Comment la vie s’auto-organise

Ceci est la traduction d’un texte de Joanna Macy, qui a créé Le Travail qui Relie (The Work that Reconnects), un enseignement et un mouvement autour de notre re-connection au vivant.

~ Comment la vie s’auto-organise ~

La plus grand évolution de notre époque est la manière dont nous voyons le monde. Le paradigme mécaniste qui sous-tend la Société de Croissance Industrielle cède devant la prise de conscience que nous appartenons à un cosmos vivant qui s’organise lui-même.

La théorie générale des systèmes, qui a émergé des sciences de la vie, apporte des nouvelles preuves qui confirment les anciens savoirs indigènes: la terre est vivante, le mental est envahissant, tous les êtres nous sont reliés. Cette prise de conscience change tout. Elle change notre perception de qui nous sommes et de ce dont nous avons besoin, et la manière dont nous pouvons agir ensemble en confiance pour un avenir bon et noble.

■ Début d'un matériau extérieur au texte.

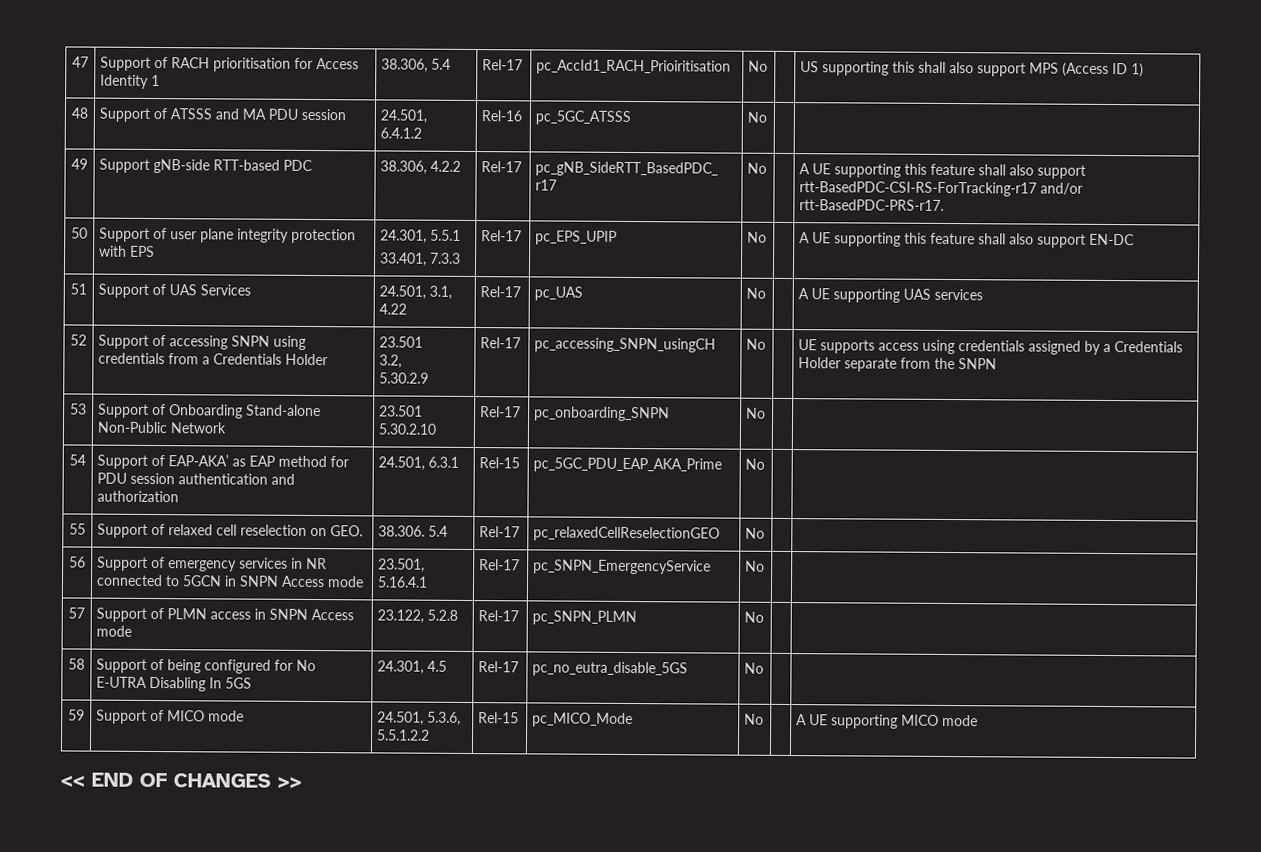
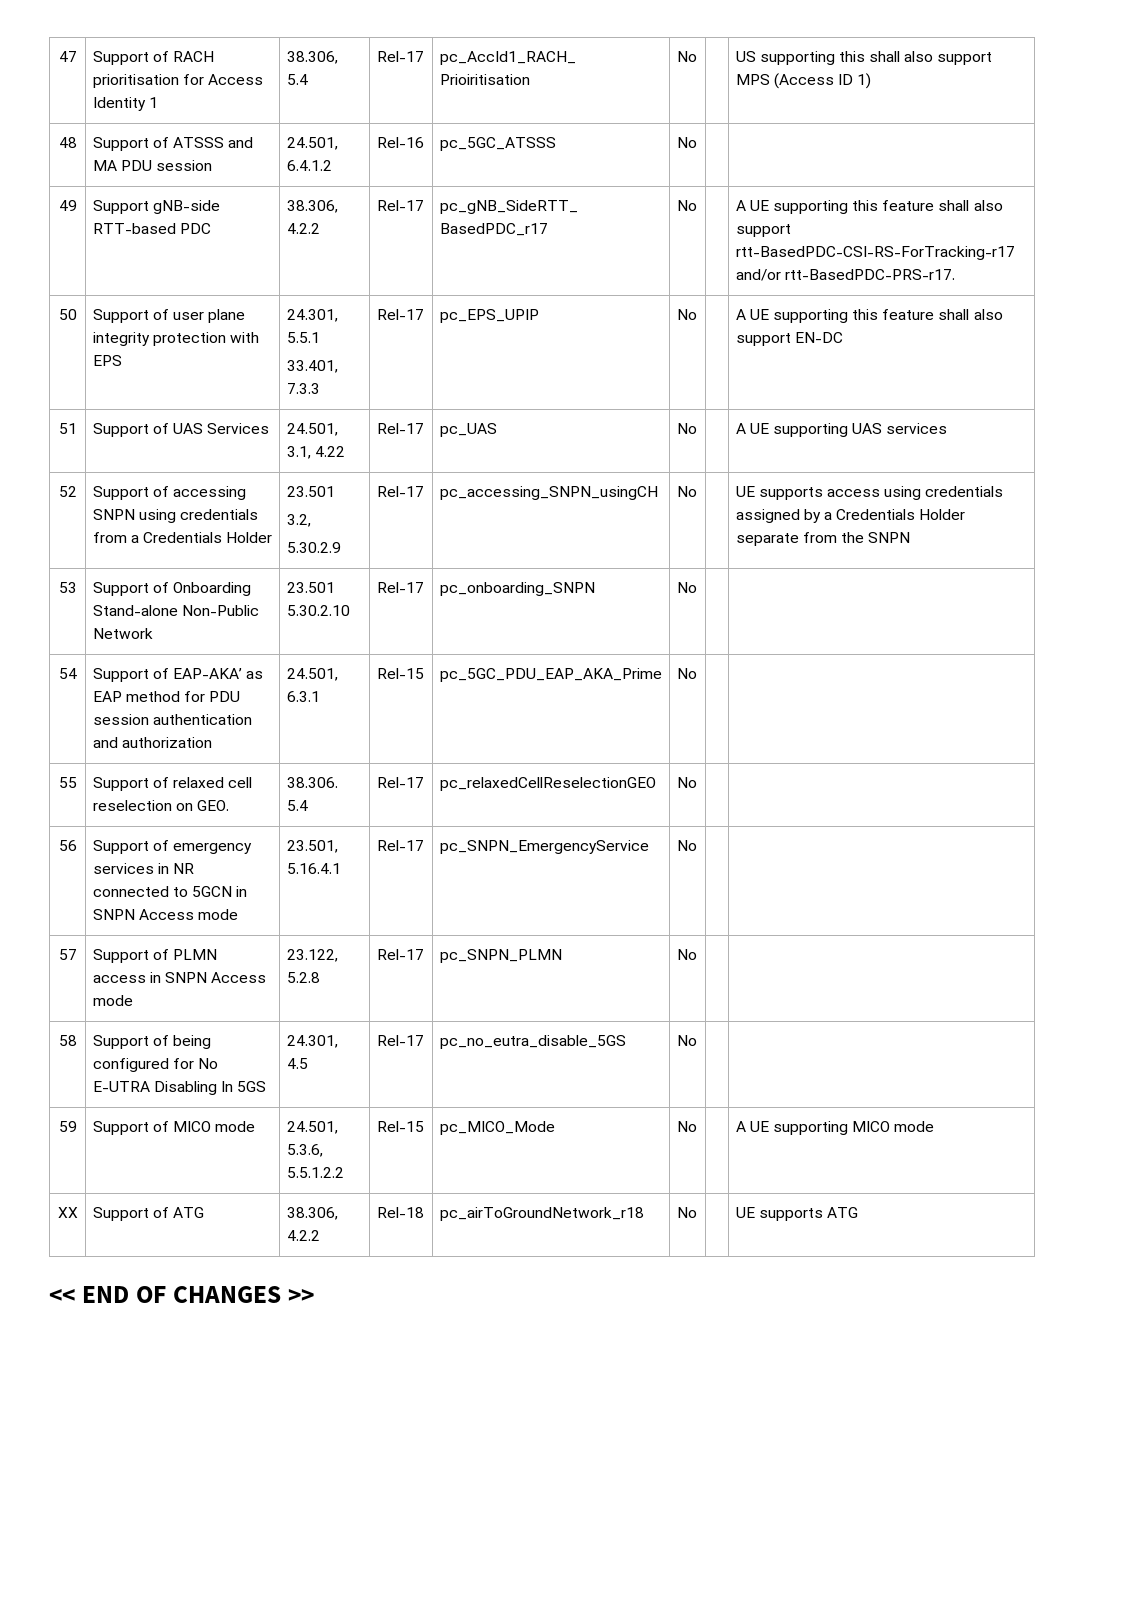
+ XX | Support of ATG | 38.306, 4.2.2 | Rel-18 | pc_airToGroundNetwork_r18 | No | | UE supports ATG

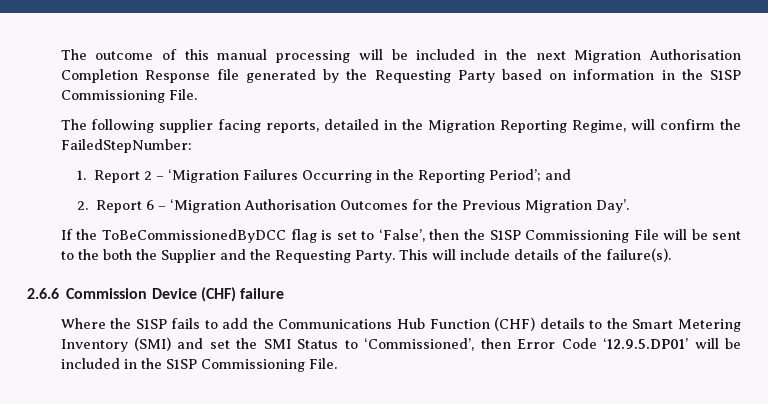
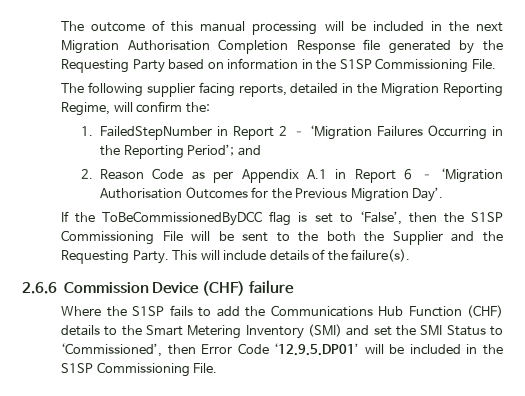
- The following supplier facing reports, detailed in the Migration Reporting Regime, will confirm the FailedStepNumber:
+ The following supplier facing reports, detailed in the Migration Reporting Regime, will confirm the:
- 1. Report 2 – ‘Migration Failures Occurring in the Reporting Period’; and
+ 1. FailedStepNumber in Report 2 – ‘Migration Failures Occurring in the Reporting Period’; and
- 2. Report 6 – ‘Migration Authorisation Outcomes for the Previous Migration Day’.
+ 2. Reason Code as per Appendix A.1 in Report 6 – ‘Migration Authorisation Outcomes for the Previous Migration Day’.

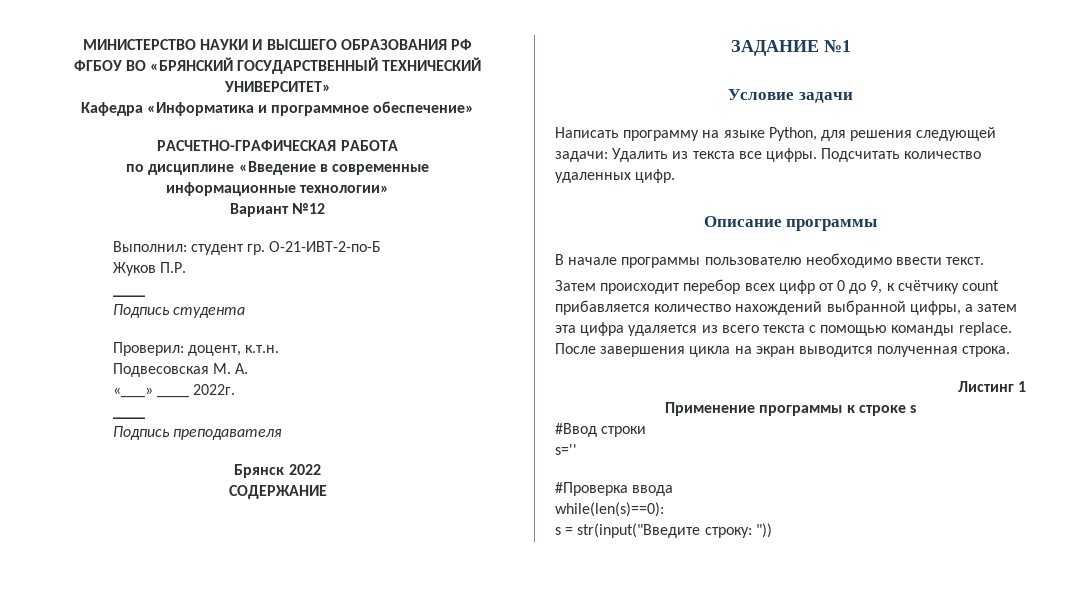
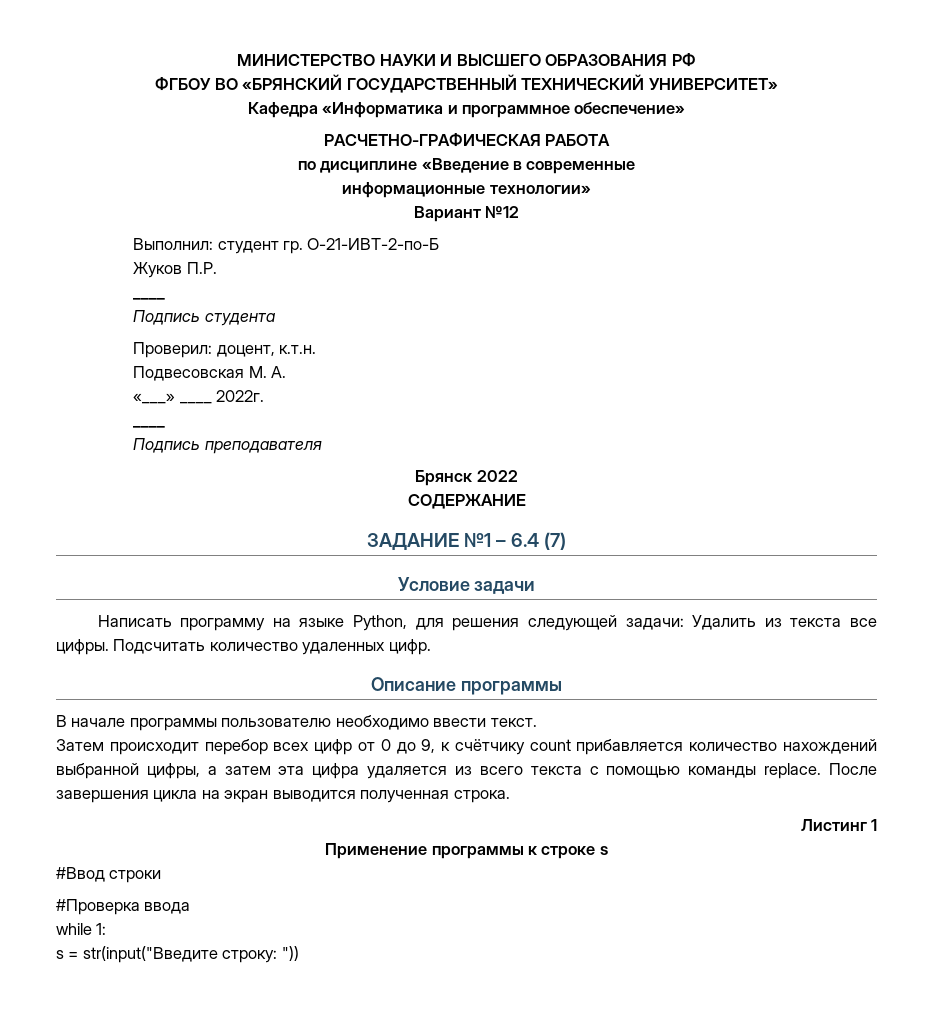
- ЗАДАНИЕ №1
+ ЗАДАНИЕ №1 – 6.4 (7)
- s=''
- while(len(s)==0):
+ while 1:

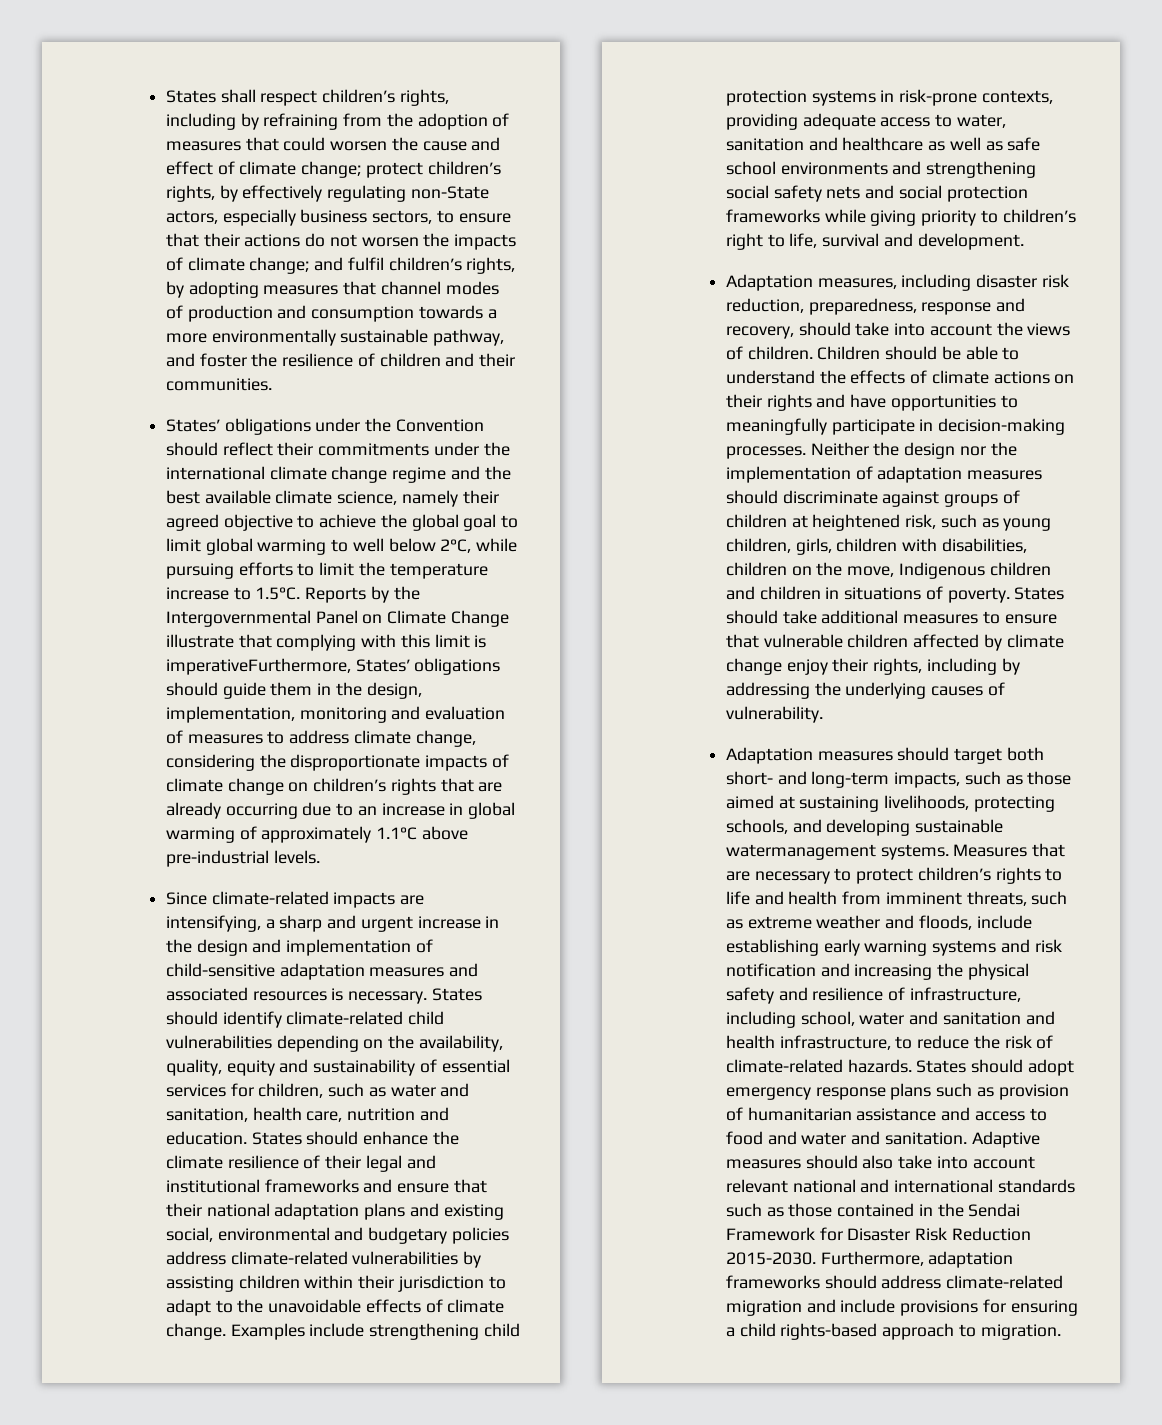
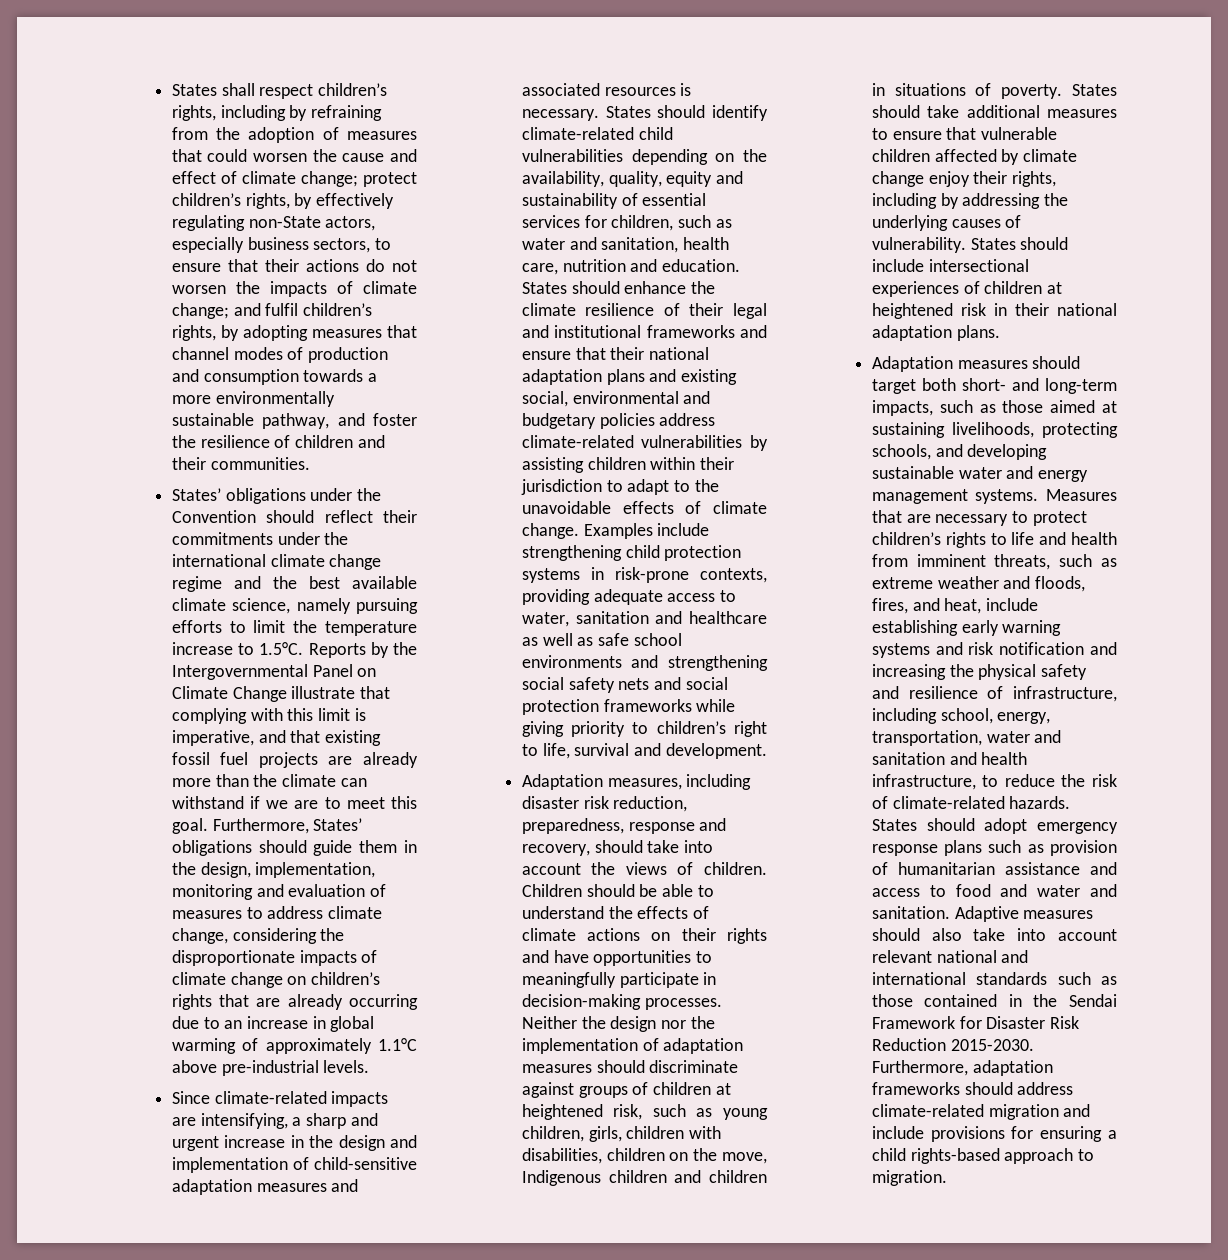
- States’ obligations under the Convention should reflect their commitments under the international climate change regime and the best available climate science, namely their agreed objective to achieve the global goal to limit global warming to well below 2°C, while pursuing efforts to limit the temperature increase to 1.5°C. Reports by the Intergovernmental Panel on Climate Change illustrate that complying with this limit is imperativeFurthermore, States’ obligations should guide them in the design, implementation, monitoring and evaluation of measures to address climate change, considering the disproportionate impacts of climate change on children’s rights that are already occurring due to an increase in global warming of approximately 1.1°C above pre-industrial levels.
+ States’ obligations under the Convention should reflect their commitments under the international climate change regime and the best available climate science, namely pursuing efforts to limit the temperature increase to 1.5°C. Reports by the Intergovernmental Panel on Climate Change illustrate that complying with this limit is imperative, and that existing fossil fuel projects are already more than the climate can withstand if we are to meet this goal. Furthermore, States’ obligations should guide them in the design, implementation, monitoring and evaluation of measures to address climate change, considering the disproportionate impacts of climate change on children’s rights that are already occurring due to an increase in global warming of approximately 1.1°C above pre-industrial levels.
+ States should include intersectional experiences of children at heightened risk in their national adaptation plans.
- Adaptation measures should target both short- and long-term impacts, such as those aimed at sustaining livelihoods, protecting schools, and developing sustainable watermanagement systems.
+ Adaptation measures should target both short- and long-term impacts, such as those aimed at sustaining livelihoods, protecting schools, and developing sustainable water and energy management systems.
- Measures that are necessary to protect children’s rights to life and health from imminent threats, such as extreme weather and floods, include establishing early warning systems and risk notification and increasing the physical safety and resilience of infrastructure, including school, water and sanitation and health infrastructure, to reduce the risk of climate-related hazards.
+ Measures that are necessary to protect children’s rights to life and health from imminent threats, such as extreme weather and floods, fires, and heat, include establishing early warning systems and risk notification and increasing the physical safety and resilience of infrastructure, including school, energy, transportation, water and sanitation and health infrastructure, to reduce the risk of climate-related hazards.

Chaque système, de l’atome à la galaxie, est un tout. Cela signifie qu’il n’est pas réductible à ses composantes. Sa nature propre et ses capacités proviennent des relations interactives entre ses parts.

Ce jeu de relations est synergique; il génère des « propriétés émergentes » et des nouvelles possibilités, qui ne sont pas prévisibles depuis les caractéristiques de ses parties dissociées – de la même manière que l’humidité de l’eau ne peut être prédite depuis l’oxygène et l’hydrogène avant qu’ils se combinent, de la même manière que l’élasticité de l’acier va bien au delà des forces combinées du fer et du nickel.

Cette propriété des systèmes ouverts met au défi l’application universelle de la Deuxième Loi de la Thermodynamique, pierre angulaire de la science classique sur laquelle repose la notion d’entropie, l’usure de toute vie.

En dépit du flot continu de matière-énergie et d’information, et en fait grâce à ce flot continu, les système ouverts sont capables de maintenir leur équilibre; ils se stabilisent tout seuls. En vertu de cette capacité, les systèmes peuvent s’auto-réguler pour compenser des conditions extérieures changeantes.

Cette fonction homéostatique est remplie par l’enregistrement/la surveillance des effets de leur propre fonctionnement, les ajustant à leurs paramètres propres, comme un thermostat. C’est de cette manière que nous maintenons notre température corporelle, guérissons d’une coupure, ou faisons du vélo.

Les systèmes ouverts non seulement maintiennent leur équilibre en dépit du flux, mais de surcroit ils évoluent en complexité. Lorsque les défis que posent leur environnement se maintiennent, ils peuvent s’écrouler ou bien s’adapter en se re-organisant autour de nouvelles règles, plus réactives. C’est une autre fonction du feedback. C’est de cette façon que nous apprenons et que nous avons évolué depuis l’amibe.

Toutefois, si la modification de nos comportements n’est pas compatibles avec les défis auxquels nous faisons face, et que nous ne parvenons pas à atteindre un nouvel équilibre grâce à elle, la boucle de feedback positif perd les pédales et s’affole, menant au final à un effondrement des systèmes.

Chaque système est un « holon » – c’est à dire à la fois un ensemble cohérent, composé de sous-systèmes, et une partie d’un système plus large. Ainsi les holons forment des « hiérarchies en nid », des systèmes au sein d’autres systèmes, des circuits au sein d’autres circuits, des champs au sein d’autres champs. Chaque niveau holonique – disons de l’atome à la molécule, de la cellule à l’organe, de la personne à la famille – génère des propriétés émergentes qui ne sont pas réductibles aux capacités des composants séparés.

Bien loin des hiérarchies de contrôle familières de nos sociétés où la règle est imposée depuis le haut, dans le hiérarchies en nid (parfois appelées holonarchies), l’ordre a tendance à émerger depuis le bas; le système s’auto-génère à partir de la coopération adaptative spontanée entre les parts, dans un bénéfice mutuel. L’ordre et la différenciation vont de pair, les composants se diversifient au fur et à mesure qu’ils coordonnent leurs rôles et inventent de nouvelle réponses.